XGBoost is an independent library that provides implementations in C++, python, and other languages. Luckily, the open-source community has had the good sense to make the python API for XGBoost mirror that of sklearn, so using XGBoost feels no different than using any other supervised learning algorithm from sklearn. The only downside is that it does not come packaged with sklearn, so we must install it ourselves. Conda makes this quite easy.
To install xgboost, run the command conda install py-xgboost
in your terminal--conda will take care of the rest!
XGBoost has risen to prominence by being the go-to algorithm for winning competitions on Kaggle, a competitive data science platform. It is so common to see XGBoost cited as an algorithm used by the winners of kaggle competitions that it has become a bit of a running joke in the community. This page contains an (incomplete) list of all the recent competitions with place winners that used XGBoost for their solution!
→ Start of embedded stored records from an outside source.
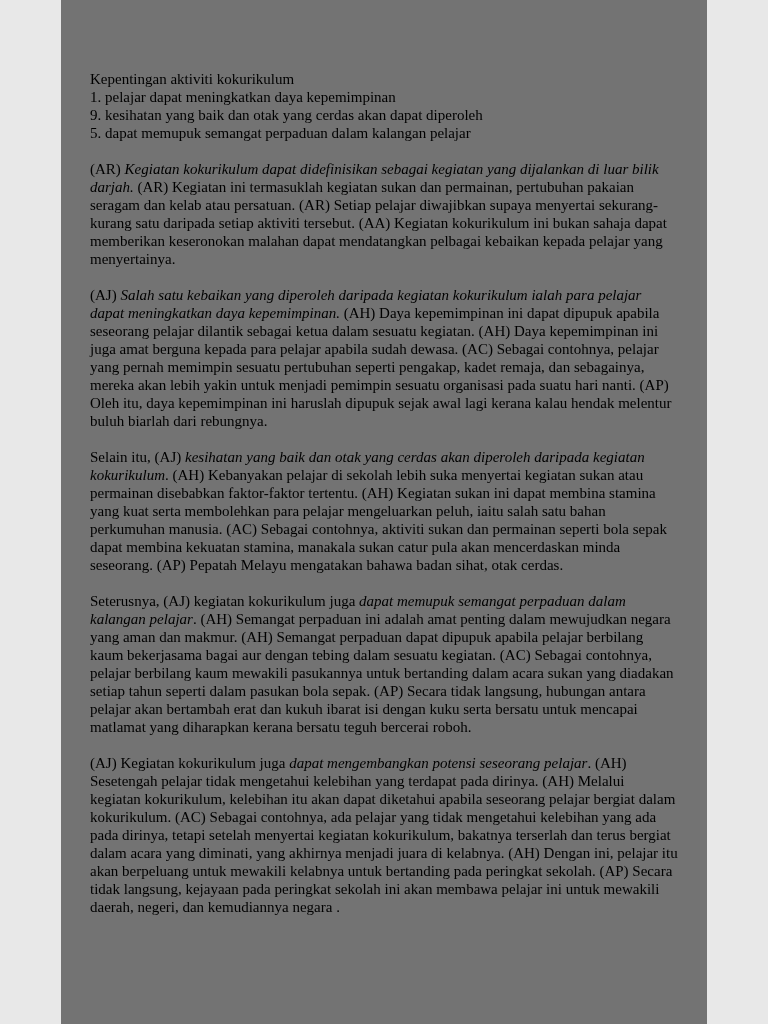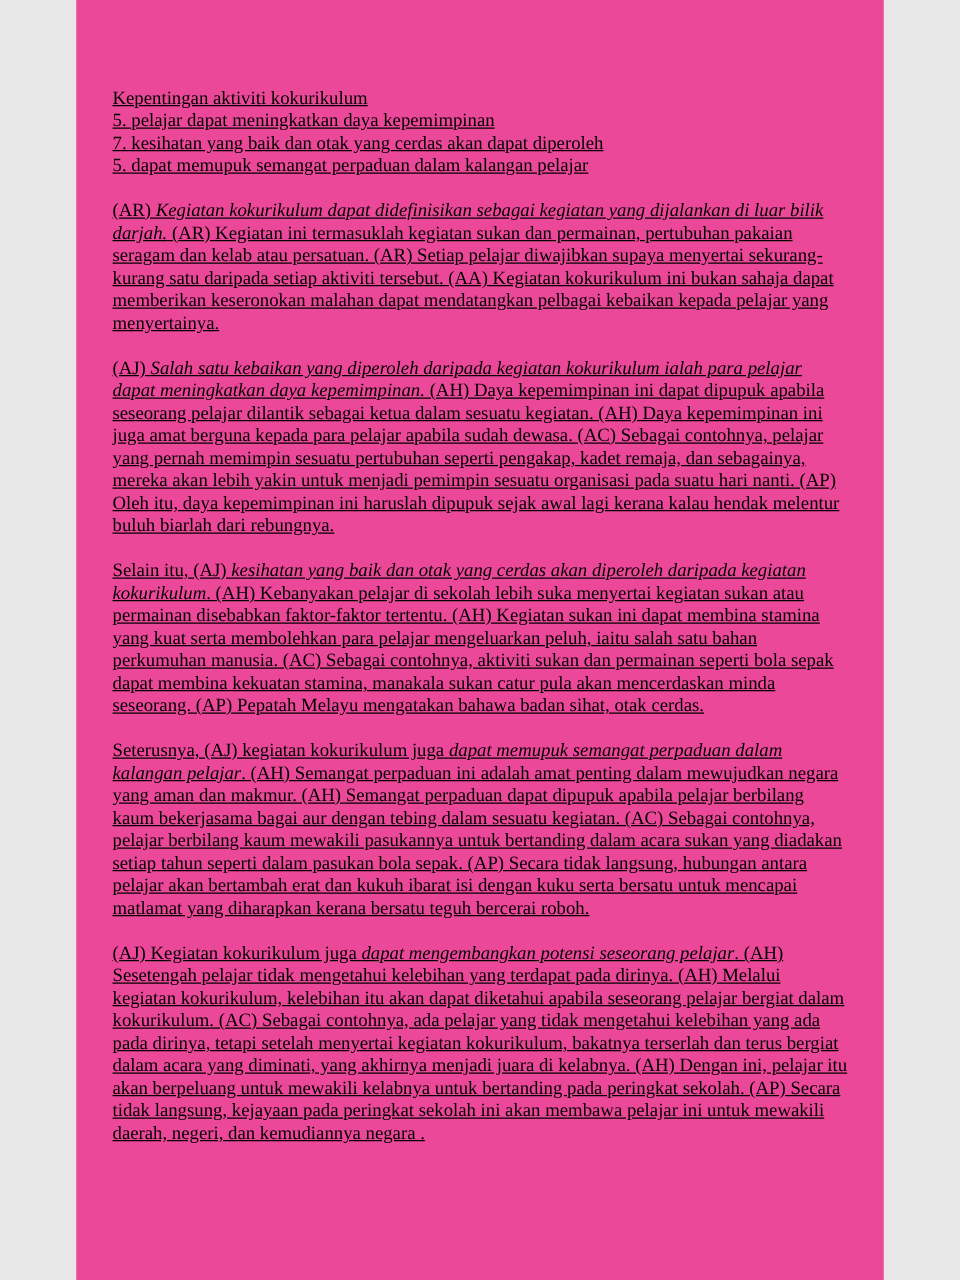"Kepentingan aktiviti kokurikulum" div.paper { background: #ec4899 -> #737373; text-decoration: underline -> none }
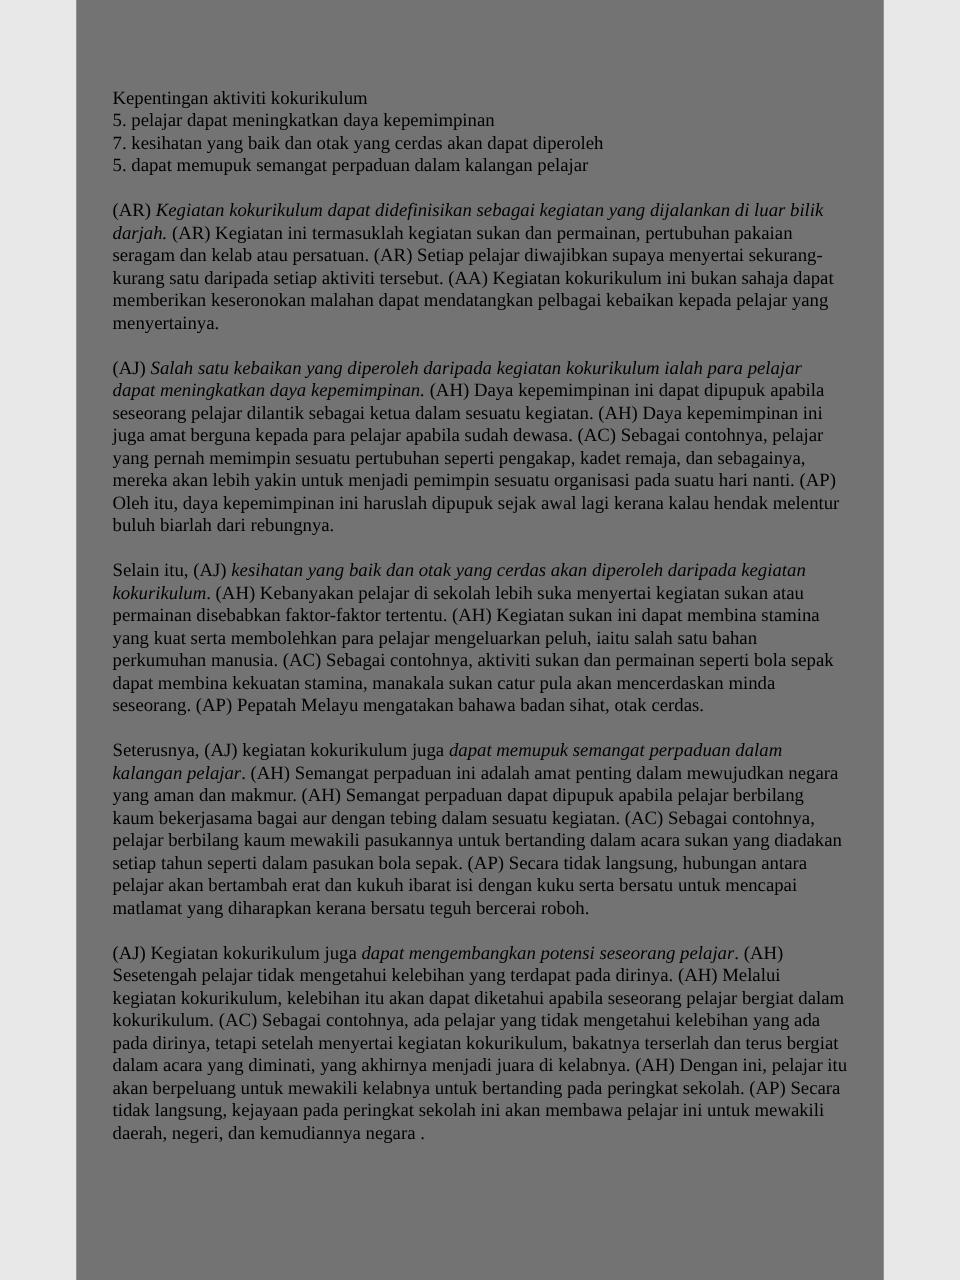"5. pelajar dapat meningkatkan daya" div.point { text: 5 -> 1 }
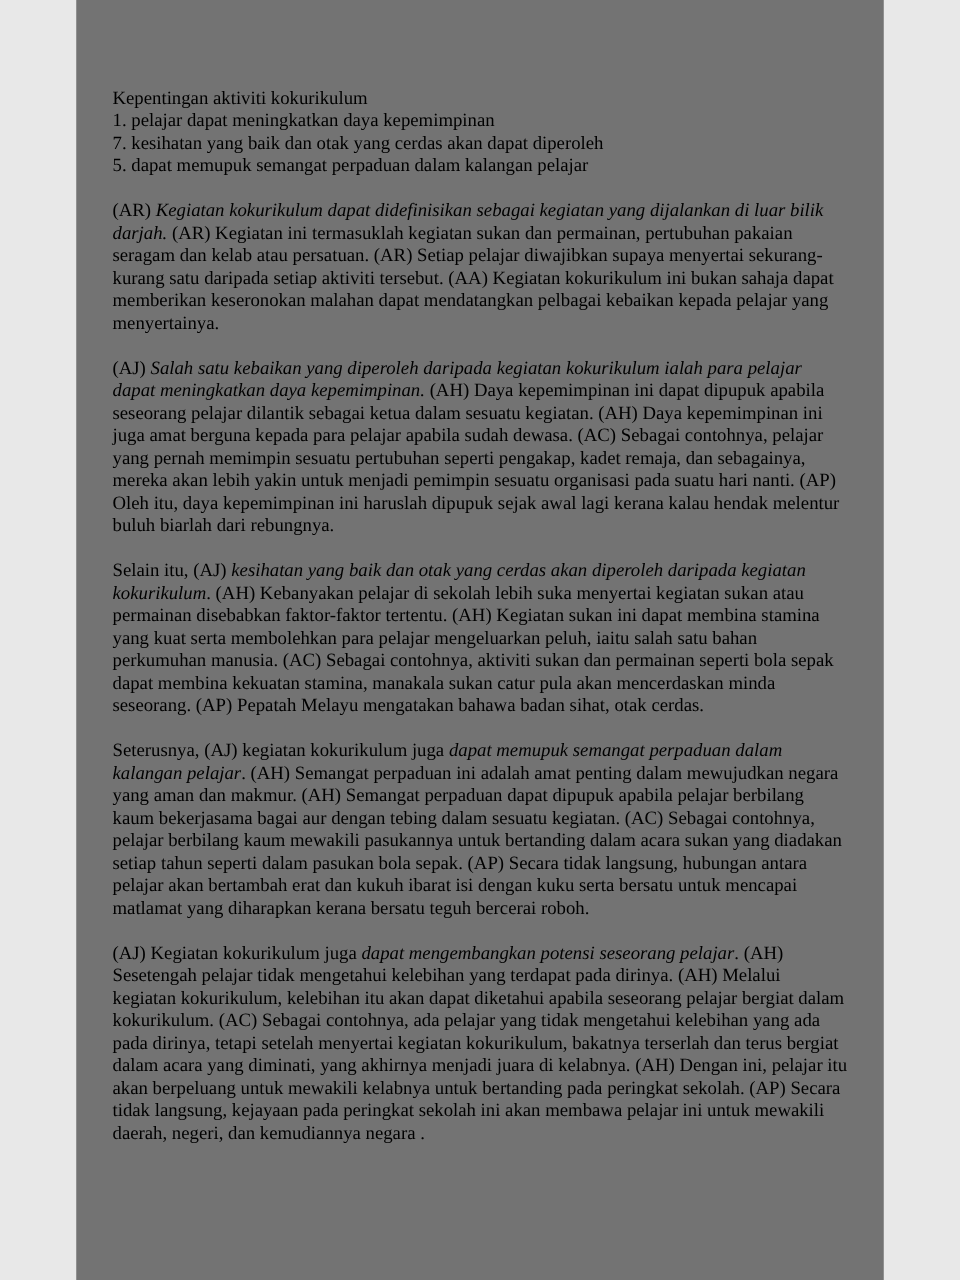"7. kesihatan yang baik dan" div.point { text: 7 -> 9 }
XGBoost is a great choice for classification tasks. It provides best-in-class performance compared to other classification algorithms (with the exception of Deep Learning, which we'll learn more about soon).
When approaching a supervised learning problem, you should always use multiple algorithms, and compare the performances of the various models. There will always be use cases where some classes of models tend to outperform others (for example, Bayesian classifiers and language). However, there are some models that generally outperform all the others--XGBoost is at the top of this list! Make sure that this is an algorithm you're familiar with, as there are many situations as at Data Scientist where you'll find it quite useful!
You can find the full documentation for XGBoost here.
In this lesson, we learned about what XGBoost is, and why it is so powerful and useful to Data Scientists!